Records to use:
______
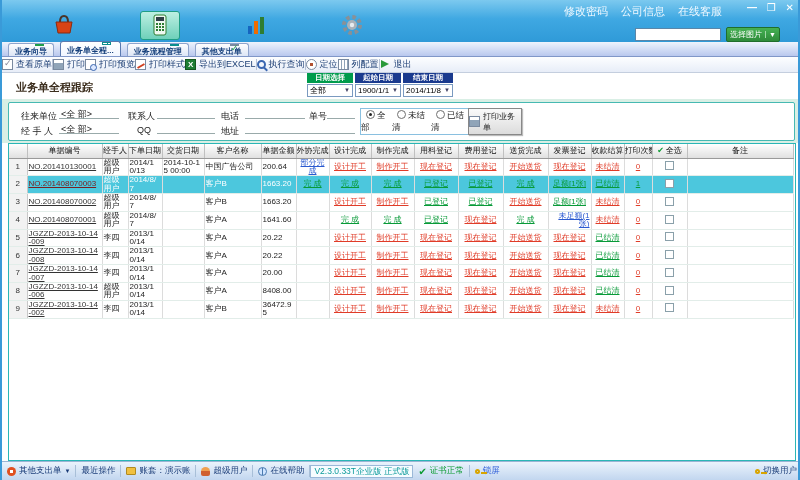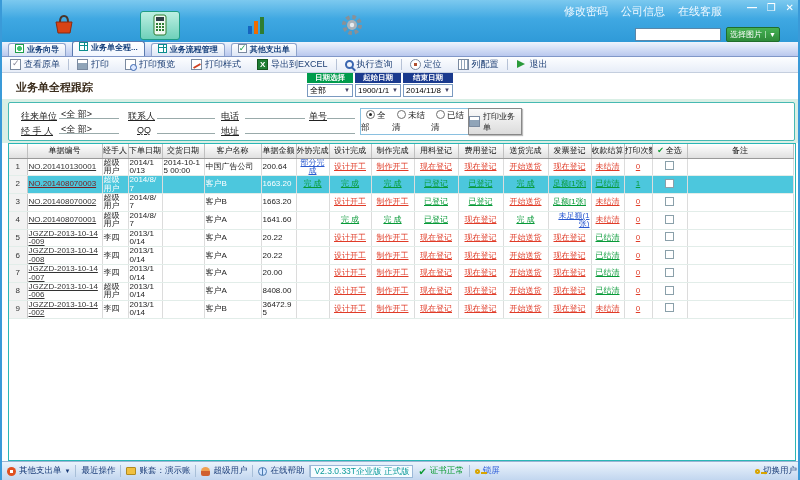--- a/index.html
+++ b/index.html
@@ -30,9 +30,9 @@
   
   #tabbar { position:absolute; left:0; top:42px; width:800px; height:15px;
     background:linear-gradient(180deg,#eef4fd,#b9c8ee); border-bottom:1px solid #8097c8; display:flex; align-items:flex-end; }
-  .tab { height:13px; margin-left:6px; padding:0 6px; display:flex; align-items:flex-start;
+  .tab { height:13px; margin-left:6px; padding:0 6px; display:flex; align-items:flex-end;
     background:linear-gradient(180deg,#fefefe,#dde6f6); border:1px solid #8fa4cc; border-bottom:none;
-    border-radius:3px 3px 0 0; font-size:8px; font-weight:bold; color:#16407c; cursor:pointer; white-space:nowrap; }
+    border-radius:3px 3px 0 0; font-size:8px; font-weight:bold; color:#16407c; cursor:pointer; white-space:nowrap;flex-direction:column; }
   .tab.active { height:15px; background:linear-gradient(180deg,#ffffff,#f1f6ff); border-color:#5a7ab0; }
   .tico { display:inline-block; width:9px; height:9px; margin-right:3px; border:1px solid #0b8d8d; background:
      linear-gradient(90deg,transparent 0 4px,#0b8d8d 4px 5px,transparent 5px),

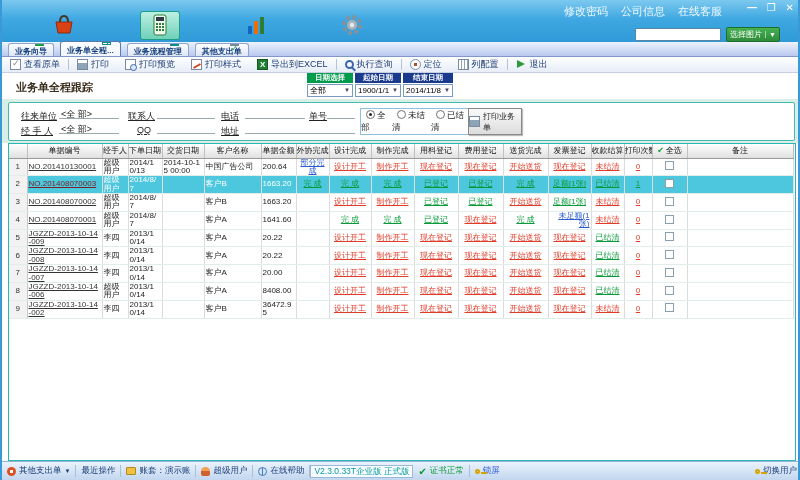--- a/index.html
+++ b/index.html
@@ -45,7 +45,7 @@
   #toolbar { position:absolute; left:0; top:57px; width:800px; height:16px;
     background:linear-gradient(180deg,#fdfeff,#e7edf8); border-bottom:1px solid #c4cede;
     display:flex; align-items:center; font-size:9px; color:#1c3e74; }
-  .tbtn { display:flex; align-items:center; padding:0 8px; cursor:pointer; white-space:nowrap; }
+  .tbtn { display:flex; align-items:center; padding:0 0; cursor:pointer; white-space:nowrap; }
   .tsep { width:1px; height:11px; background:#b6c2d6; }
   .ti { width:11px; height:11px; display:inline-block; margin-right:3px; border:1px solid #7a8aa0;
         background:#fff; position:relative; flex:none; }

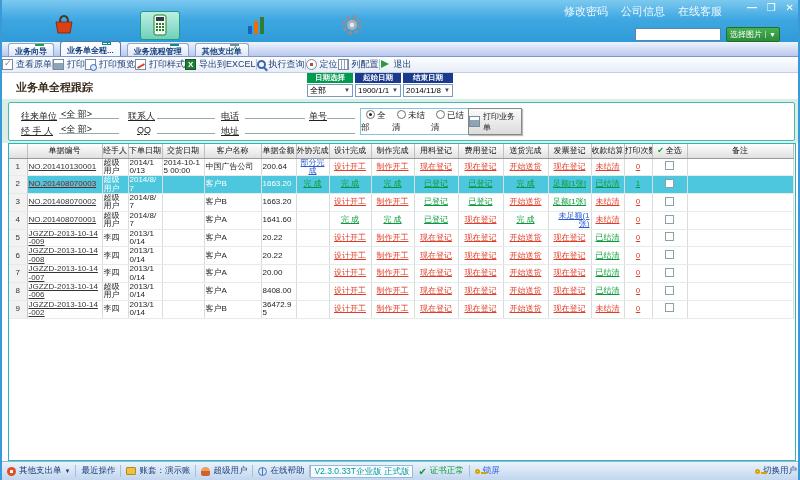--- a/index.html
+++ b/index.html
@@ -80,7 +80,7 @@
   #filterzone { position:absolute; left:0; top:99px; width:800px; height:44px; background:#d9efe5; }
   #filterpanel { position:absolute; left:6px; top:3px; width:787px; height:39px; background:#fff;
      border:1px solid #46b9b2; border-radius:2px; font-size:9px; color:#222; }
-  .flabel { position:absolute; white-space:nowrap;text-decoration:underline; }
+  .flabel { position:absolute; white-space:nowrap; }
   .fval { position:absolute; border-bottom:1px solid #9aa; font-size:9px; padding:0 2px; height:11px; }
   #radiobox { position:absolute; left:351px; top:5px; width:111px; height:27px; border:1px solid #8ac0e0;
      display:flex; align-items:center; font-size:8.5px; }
______
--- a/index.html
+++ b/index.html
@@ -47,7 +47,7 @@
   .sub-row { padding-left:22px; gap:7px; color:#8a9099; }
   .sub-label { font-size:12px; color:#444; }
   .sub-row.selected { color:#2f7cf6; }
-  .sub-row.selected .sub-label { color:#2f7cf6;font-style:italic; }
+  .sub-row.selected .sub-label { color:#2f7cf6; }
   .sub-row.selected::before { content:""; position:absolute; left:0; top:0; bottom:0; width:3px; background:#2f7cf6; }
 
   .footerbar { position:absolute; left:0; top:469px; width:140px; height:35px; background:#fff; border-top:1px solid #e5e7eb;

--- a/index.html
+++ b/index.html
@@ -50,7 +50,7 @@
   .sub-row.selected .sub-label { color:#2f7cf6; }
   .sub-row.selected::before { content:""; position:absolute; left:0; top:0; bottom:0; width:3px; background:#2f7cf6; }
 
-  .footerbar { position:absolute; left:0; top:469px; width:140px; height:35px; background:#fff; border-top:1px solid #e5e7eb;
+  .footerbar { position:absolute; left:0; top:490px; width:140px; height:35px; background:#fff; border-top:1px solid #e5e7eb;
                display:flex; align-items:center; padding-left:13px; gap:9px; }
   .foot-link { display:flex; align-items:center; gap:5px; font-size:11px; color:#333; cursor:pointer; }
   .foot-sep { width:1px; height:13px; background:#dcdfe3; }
______
Work request: The answer must be every line of the records that holds the string "right".

Answer to this task:
   .tico { display:inline-block; width:9px; height:9px; margin-right:3px; border:1px solid #0b8d8d; background:
   .ti { width:11px; height:11px; display:inline-block; margin-right:3px; border:1px solid #7a8aa0;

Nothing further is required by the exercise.